* RECORDS:
*** Block opens ***

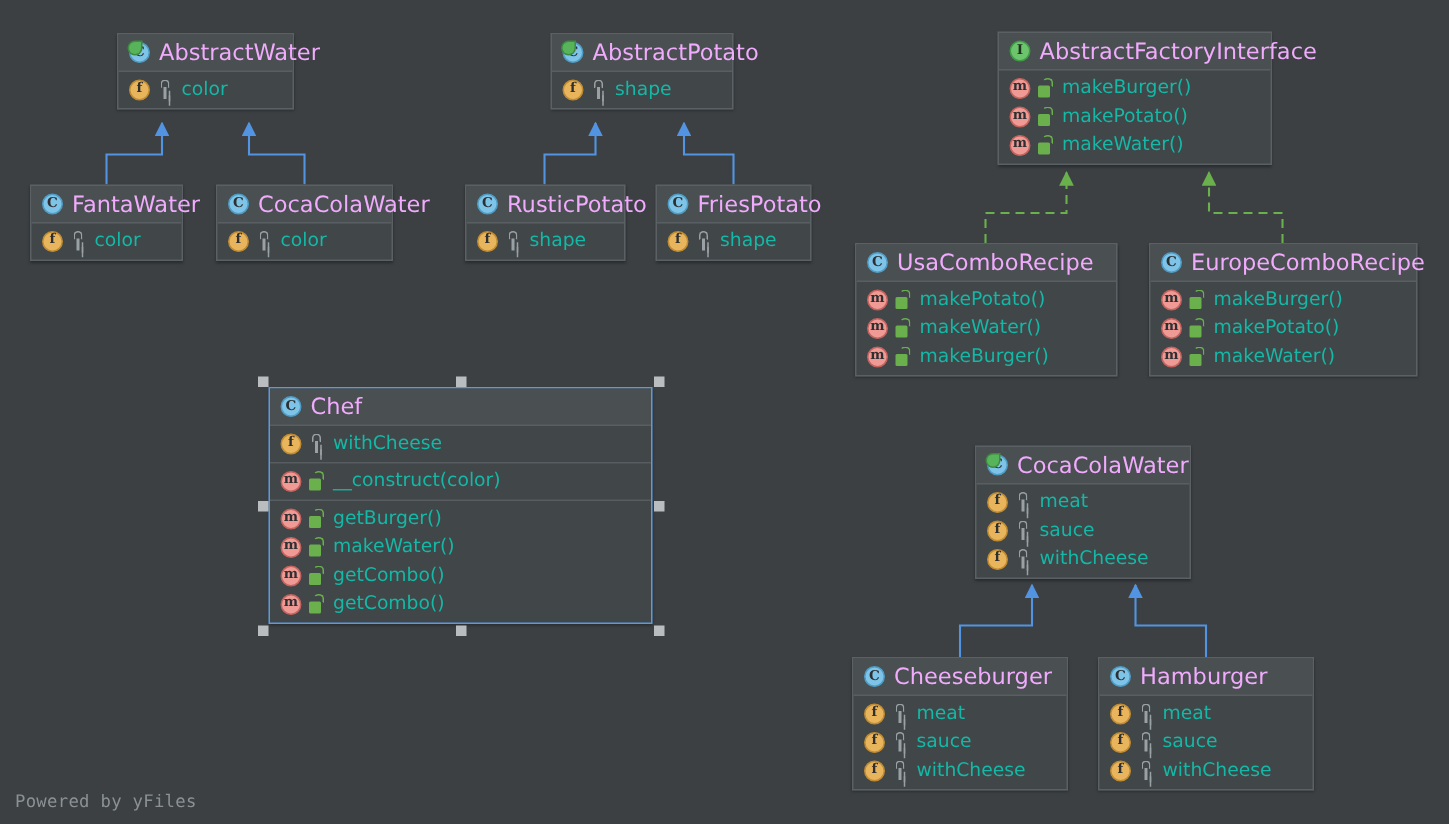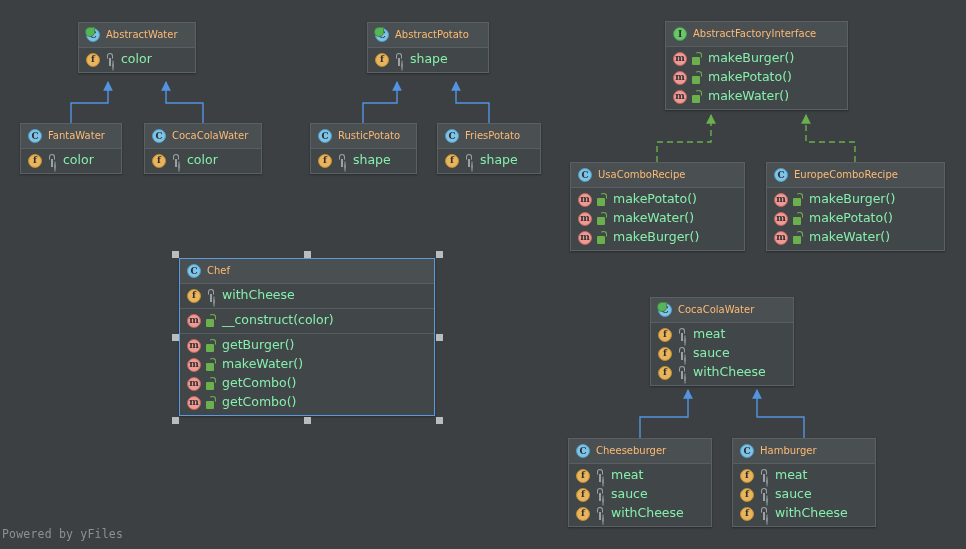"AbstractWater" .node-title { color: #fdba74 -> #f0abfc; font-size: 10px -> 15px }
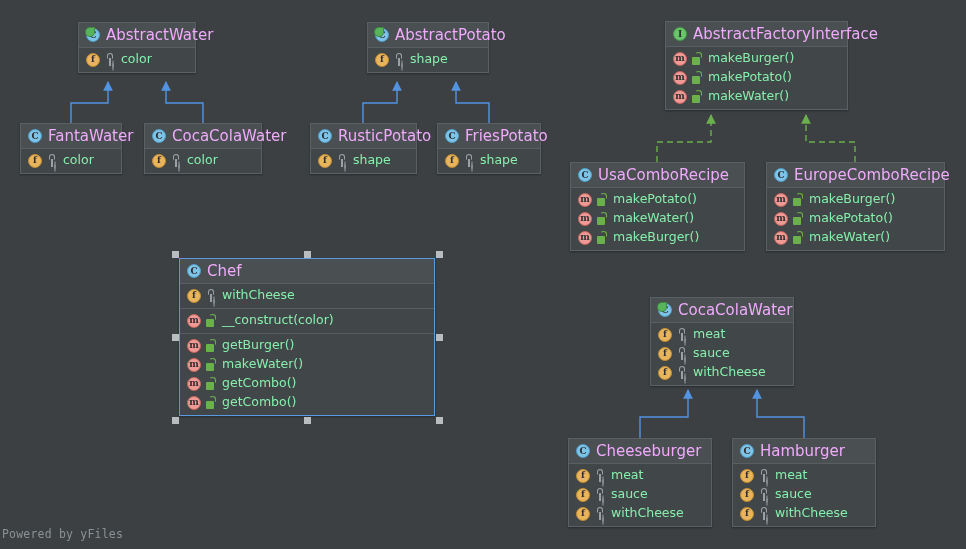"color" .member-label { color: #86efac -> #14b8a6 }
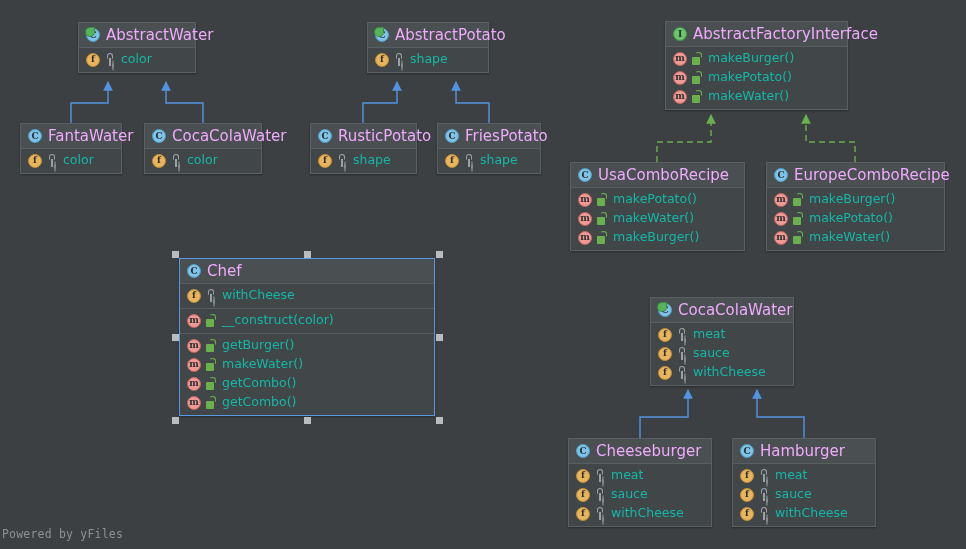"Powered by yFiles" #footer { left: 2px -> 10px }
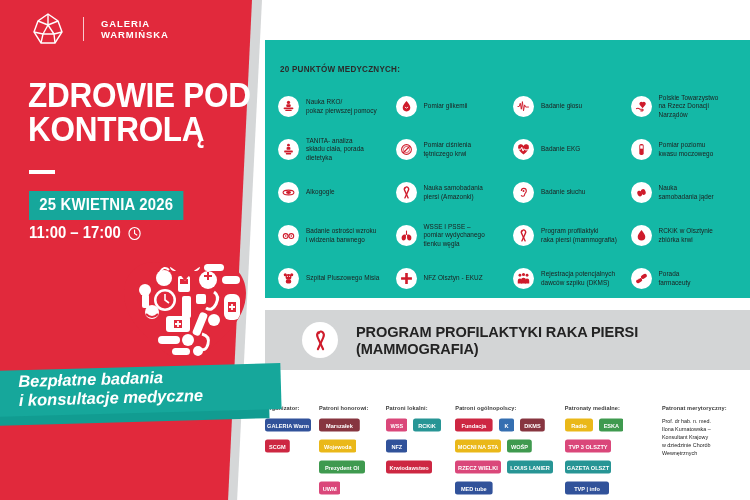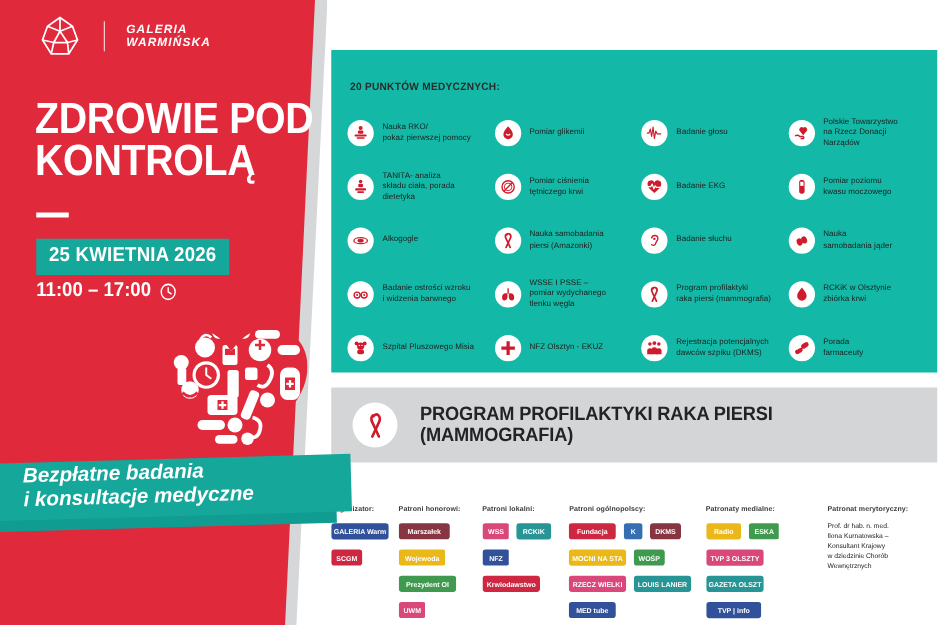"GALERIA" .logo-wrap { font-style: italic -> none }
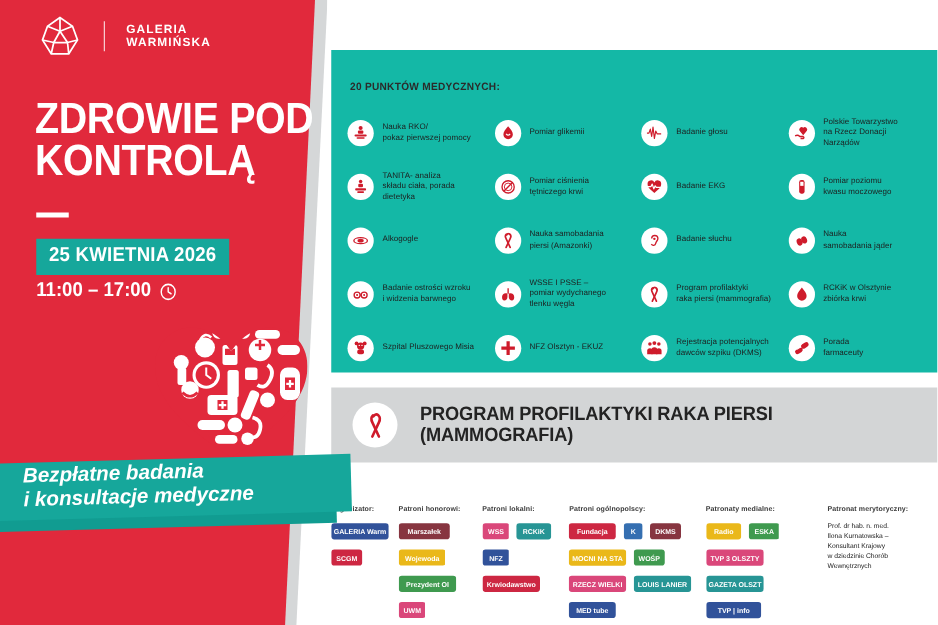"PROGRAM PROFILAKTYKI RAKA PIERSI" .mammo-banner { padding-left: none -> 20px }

*** Block closes ***

* DIRECTIONS: Transcribe the records above exactly, omitting every picture they contain.

* RESULT:
"AbstractWater" .node-title { color: #fdba74 -> #f0abfc; font-size: 10px -> 15px }
"color" .member-label { color: #86efac -> #14b8a6 }
"Powered by yFiles" #footer { left: 2px -> 10px }
"GALERIA" .logo-wrap { font-style: italic -> none }
"PROGRAM PROFILAKTYKI RAKA PIERSI" .mammo-banner { padding-left: none -> 20px }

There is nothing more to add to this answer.